WHAT IS NEEDED:
Please transcribe the data below exactly. Leave the pictures out.

Collected data entries:
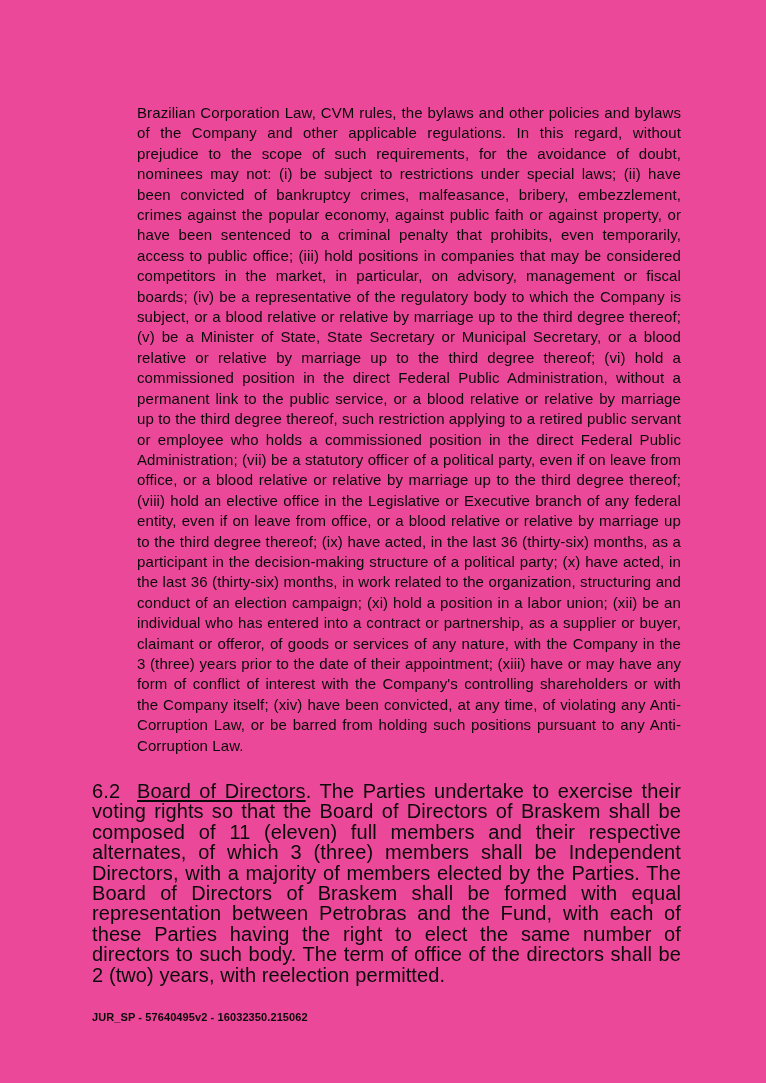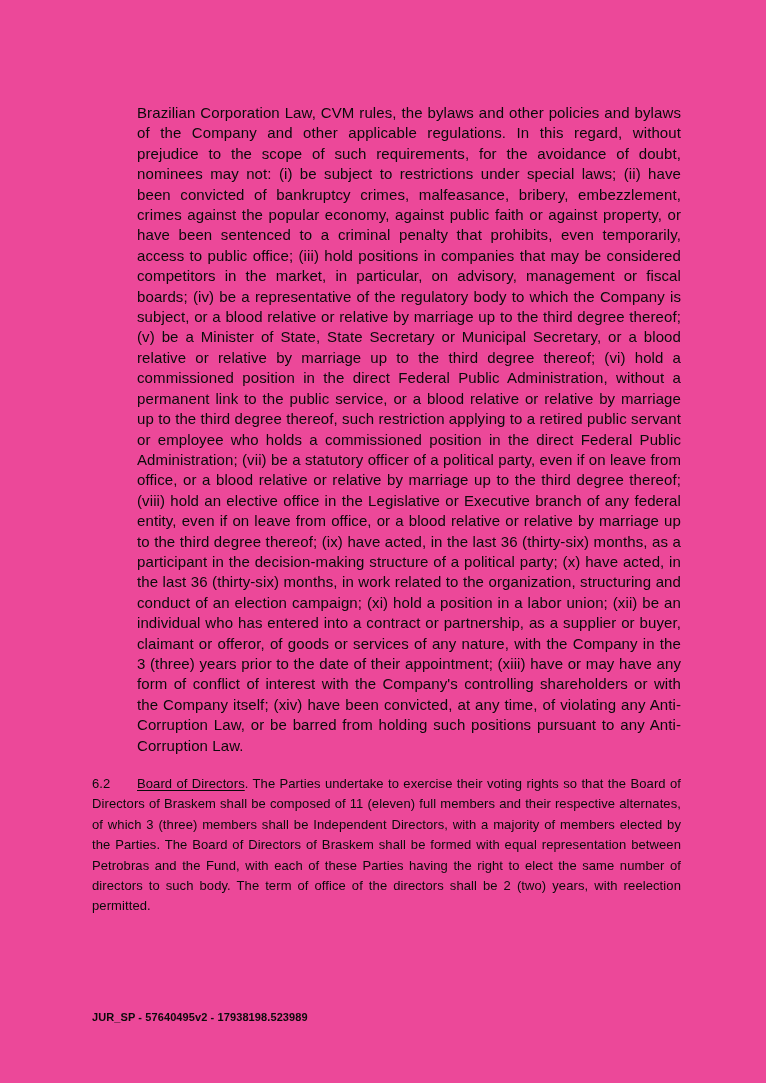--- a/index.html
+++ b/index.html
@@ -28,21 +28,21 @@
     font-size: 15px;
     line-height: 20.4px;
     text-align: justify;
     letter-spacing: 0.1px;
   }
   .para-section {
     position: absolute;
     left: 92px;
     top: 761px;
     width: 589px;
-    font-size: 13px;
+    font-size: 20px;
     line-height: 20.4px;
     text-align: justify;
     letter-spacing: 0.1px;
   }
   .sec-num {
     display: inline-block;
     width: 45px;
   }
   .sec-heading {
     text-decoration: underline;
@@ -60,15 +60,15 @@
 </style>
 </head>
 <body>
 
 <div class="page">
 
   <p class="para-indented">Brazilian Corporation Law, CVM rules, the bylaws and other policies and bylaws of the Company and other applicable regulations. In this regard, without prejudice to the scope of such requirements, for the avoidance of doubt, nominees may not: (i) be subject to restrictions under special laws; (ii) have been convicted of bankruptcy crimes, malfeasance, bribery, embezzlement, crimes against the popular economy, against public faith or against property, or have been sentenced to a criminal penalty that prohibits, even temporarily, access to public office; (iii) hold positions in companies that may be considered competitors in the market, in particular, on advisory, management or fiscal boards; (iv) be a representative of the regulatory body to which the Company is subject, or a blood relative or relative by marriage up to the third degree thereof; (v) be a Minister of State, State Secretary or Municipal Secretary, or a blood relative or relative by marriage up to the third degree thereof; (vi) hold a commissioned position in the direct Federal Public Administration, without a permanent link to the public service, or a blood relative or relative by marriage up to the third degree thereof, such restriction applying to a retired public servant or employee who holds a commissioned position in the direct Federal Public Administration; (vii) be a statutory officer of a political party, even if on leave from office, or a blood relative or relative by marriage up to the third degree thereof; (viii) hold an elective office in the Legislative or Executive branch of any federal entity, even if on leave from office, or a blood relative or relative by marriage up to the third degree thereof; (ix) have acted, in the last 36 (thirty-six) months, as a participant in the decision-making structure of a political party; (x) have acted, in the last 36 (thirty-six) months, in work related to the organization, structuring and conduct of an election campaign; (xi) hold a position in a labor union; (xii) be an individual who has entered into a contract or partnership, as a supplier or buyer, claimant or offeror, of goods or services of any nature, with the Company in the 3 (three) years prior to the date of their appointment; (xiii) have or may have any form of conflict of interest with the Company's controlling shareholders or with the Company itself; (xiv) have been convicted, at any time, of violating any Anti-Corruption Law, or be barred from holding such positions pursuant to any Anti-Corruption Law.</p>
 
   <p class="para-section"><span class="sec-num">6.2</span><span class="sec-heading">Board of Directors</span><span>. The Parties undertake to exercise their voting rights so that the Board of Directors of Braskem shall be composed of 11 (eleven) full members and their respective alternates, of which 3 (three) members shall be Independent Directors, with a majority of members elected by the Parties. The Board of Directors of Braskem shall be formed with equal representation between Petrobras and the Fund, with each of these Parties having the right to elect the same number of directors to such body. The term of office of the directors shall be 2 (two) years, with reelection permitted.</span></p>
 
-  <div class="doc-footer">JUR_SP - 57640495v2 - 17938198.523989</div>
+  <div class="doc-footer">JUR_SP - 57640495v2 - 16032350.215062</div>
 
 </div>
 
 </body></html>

TASK OUTPUT:
--- a/index.html
+++ b/index.html
@@ -28,21 +28,21 @@
     font-size: 15px;
     line-height: 20.4px;
     text-align: justify;
     letter-spacing: 0.1px;
   }
   .para-section {
     position: absolute;
     left: 92px;
     top: 761px;
     width: 589px;
-    font-size: 13px;
+    font-size: 20px;
     line-height: 20.4px;
     text-align: justify;
     letter-spacing: 0.1px;
   }
   .sec-num {
     display: inline-block;
     width: 45px;
   }
   .sec-heading {
     text-decoration: underline;
@@ -60,15 +60,15 @@
 </style>
 </head>
 <body>
 
 <div class="page">
 
   <p class="para-indented">Brazilian Corporation Law, CVM rules, the bylaws and other policies and bylaws of the Company and other applicable regulations. In this regard, without prejudice to the scope of such requirements, for the avoidance of doubt, nominees may not: (i) be subject to restrictions under special laws; (ii) have been convicted of bankruptcy crimes, malfeasance, bribery, embezzlement, crimes against the popular economy, against public faith or against property, or have been sentenced to a criminal penalty that prohibits, even temporarily, access to public office; (iii) hold positions in companies that may be considered competitors in the market, in particular, on advisory, management or fiscal boards; (iv) be a representative of the regulatory body to which the Company is subject, or a blood relative or relative by marriage up to the third degree thereof; (v) be a Minister of State, State Secretary or Municipal Secretary, or a blood relative or relative by marriage up to the third degree thereof; (vi) hold a commissioned position in the direct Federal Public Administration, without a permanent link to the public service, or a blood relative or relative by marriage up to the third degree thereof, such restriction applying to a retired public servant or employee who holds a commissioned position in the direct Federal Public Administration; (vii) be a statutory officer of a political party, even if on leave from office, or a blood relative or relative by marriage up to the third degree thereof; (viii) hold an elective office in the Legislative or Executive branch of any federal entity, even if on leave from office, or a blood relative or relative by marriage up to the third degree thereof; (ix) have acted, in the last 36 (thirty-six) months, as a participant in the decision-making structure of a political party; (x) have acted, in the last 36 (thirty-six) months, in work related to the organization, structuring and conduct of an election campaign; (xi) hold a position in a labor union; (xii) be an individual who has entered into a contract or partnership, as a supplier or buyer, claimant or offeror, of goods or services of any nature, with the Company in the 3 (three) years prior to the date of their appointment; (xiii) have or may have any form of conflict of interest with the Company's controlling shareholders or with the Company itself; (xiv) have been convicted, at any time, of violating any Anti-Corruption Law, or be barred from holding such positions pursuant to any Anti-Corruption Law.</p>
 
   <p class="para-section"><span class="sec-num">6.2</span><span class="sec-heading">Board of Directors</span><span>. The Parties undertake to exercise their voting rights so that the Board of Directors of Braskem shall be composed of 11 (eleven) full members and their respective alternates, of which 3 (three) members shall be Independent Directors, with a majority of members elected by the Parties. The Board of Directors of Braskem shall be formed with equal representation between Petrobras and the Fund, with each of these Parties having the right to elect the same number of directors to such body. The term of office of the directors shall be 2 (two) years, with reelection permitted.</span></p>
 
-  <div class="doc-footer">JUR_SP - 57640495v2 - 17938198.523989</div>
+  <div class="doc-footer">JUR_SP - 57640495v2 - 16032350.215062</div>
 
 </div>
 
 </body></html>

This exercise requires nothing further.